> **The problem**
Where the data below has the string "html", return the whole line.
[[ Task inputs open ]]
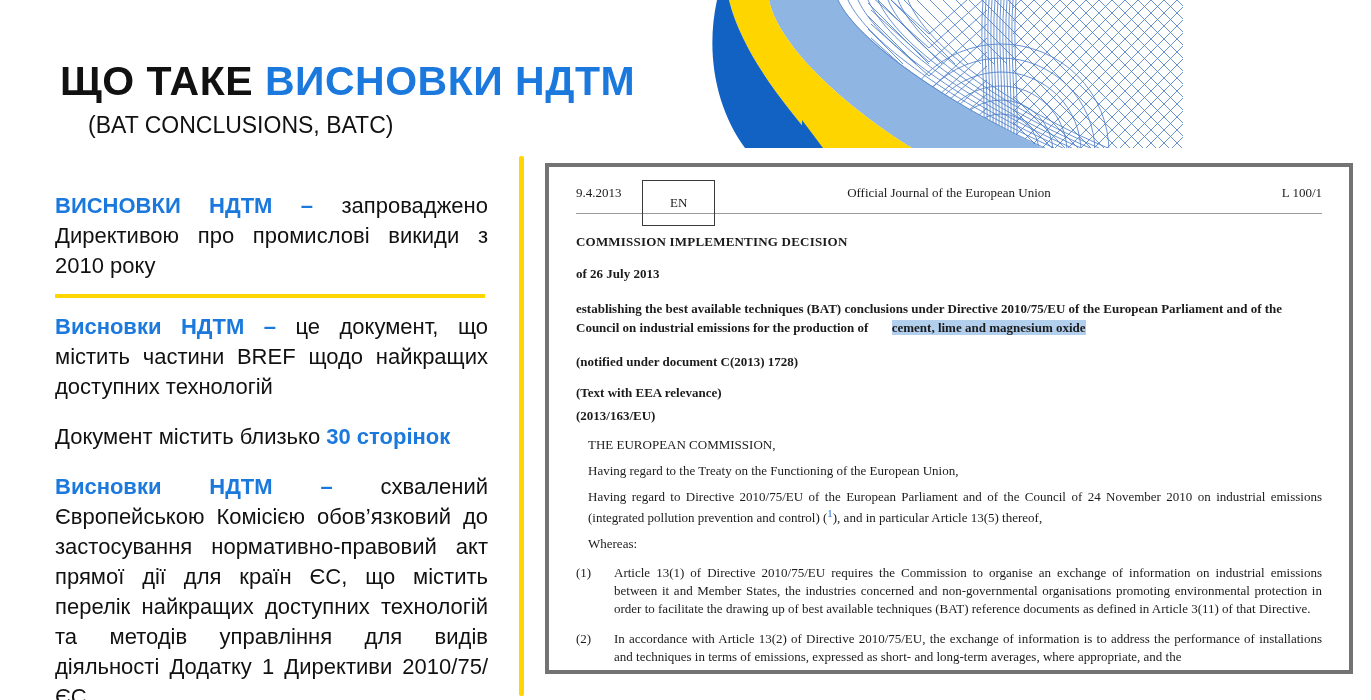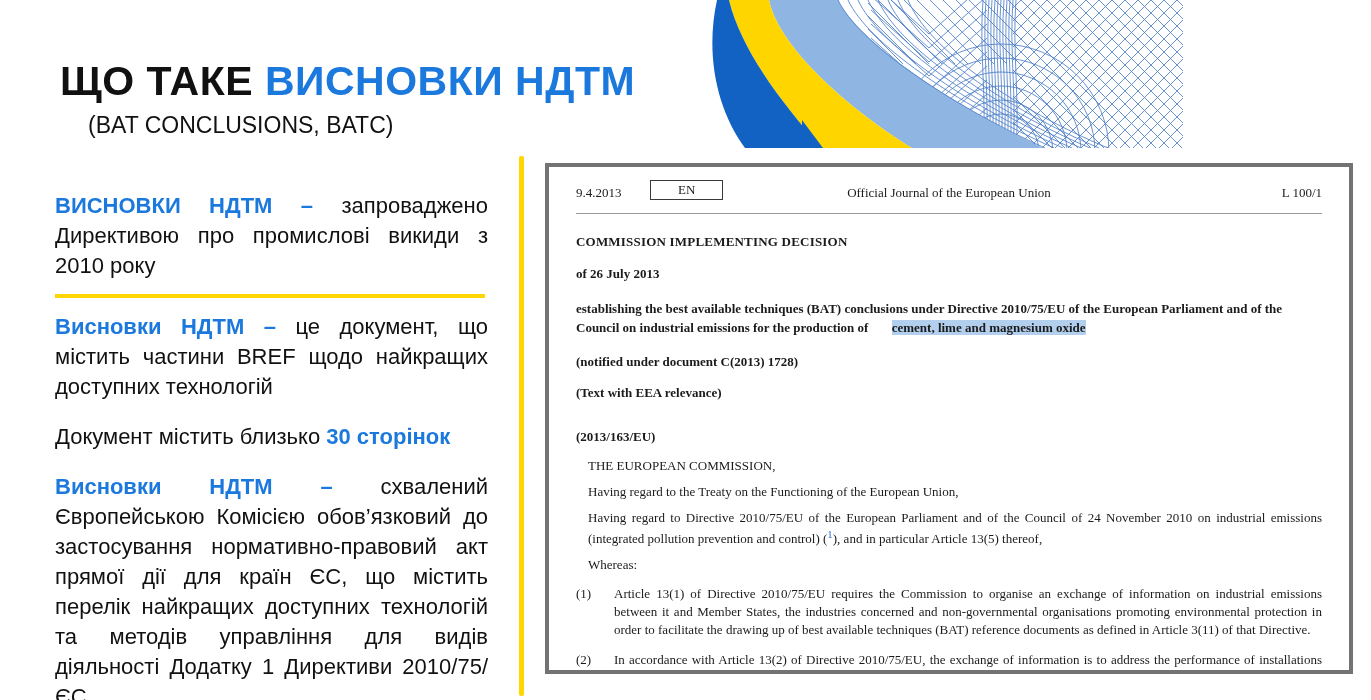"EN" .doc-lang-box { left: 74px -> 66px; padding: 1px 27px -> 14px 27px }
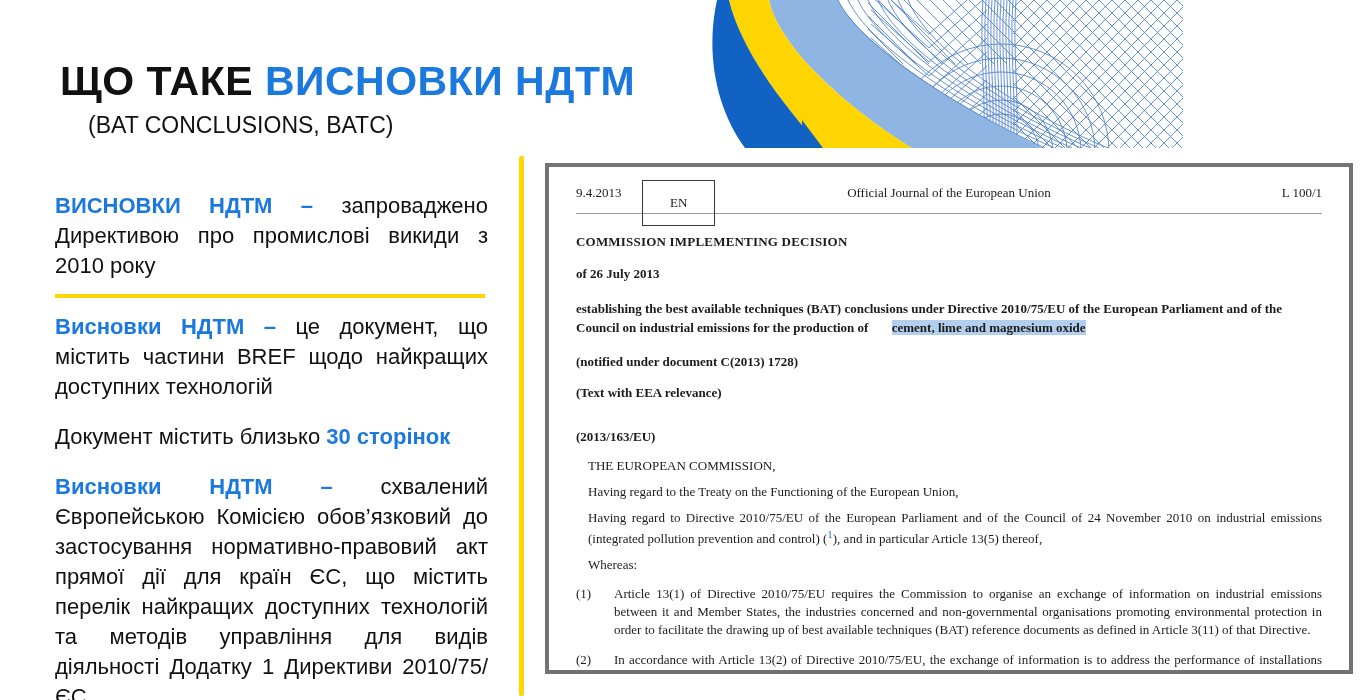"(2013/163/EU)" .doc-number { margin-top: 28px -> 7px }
[[ Task inputs closed ]]
[[ Task inputs open ]]
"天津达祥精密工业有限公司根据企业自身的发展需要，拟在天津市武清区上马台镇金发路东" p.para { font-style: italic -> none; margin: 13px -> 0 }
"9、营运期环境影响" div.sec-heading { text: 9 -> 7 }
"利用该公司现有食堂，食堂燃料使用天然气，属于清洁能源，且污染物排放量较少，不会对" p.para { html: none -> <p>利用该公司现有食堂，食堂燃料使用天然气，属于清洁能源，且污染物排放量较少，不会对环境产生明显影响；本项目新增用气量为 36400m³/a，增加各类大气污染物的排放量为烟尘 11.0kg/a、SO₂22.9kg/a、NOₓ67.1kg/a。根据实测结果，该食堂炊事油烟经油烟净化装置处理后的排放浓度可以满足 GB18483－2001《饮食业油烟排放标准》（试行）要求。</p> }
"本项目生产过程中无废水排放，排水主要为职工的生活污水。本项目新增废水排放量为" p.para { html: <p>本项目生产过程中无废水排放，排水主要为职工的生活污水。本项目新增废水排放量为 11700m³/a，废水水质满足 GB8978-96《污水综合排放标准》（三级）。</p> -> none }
[[ Task inputs closed ]]
> **Result**
"利用该公司现有食堂，食堂燃料使用天然气，属于清洁能源，且污染物排放量较少，不会对" p.para { html: none -> <p>利用该公司现有食堂，食堂燃料使用天然气，属于清洁能源，且污染物排放量较少，不会对环境产生明显影响；本项目新增用气量为 36400m³/a，增加各类大气污染物的排放量为烟尘 11.0kg/a、SO₂22.9kg/a、NOₓ67.1kg/a。根据实测结果，该食堂炊事油烟经油烟净化装置处理后的排放浓度可以满足 GB18483－2001《饮食业油烟排放标准》（试行）要求。</p> }
"本项目生产过程中无废水排放，排水主要为职工的生活污水。本项目新增废水排放量为" p.para { html: <p>本项目生产过程中无废水排放，排水主要为职工的生活污水。本项目新增废水排放量为 11700m³/a，废水水质满足 GB8978-96《污水综合排放标准》（三级）。</p> -> none }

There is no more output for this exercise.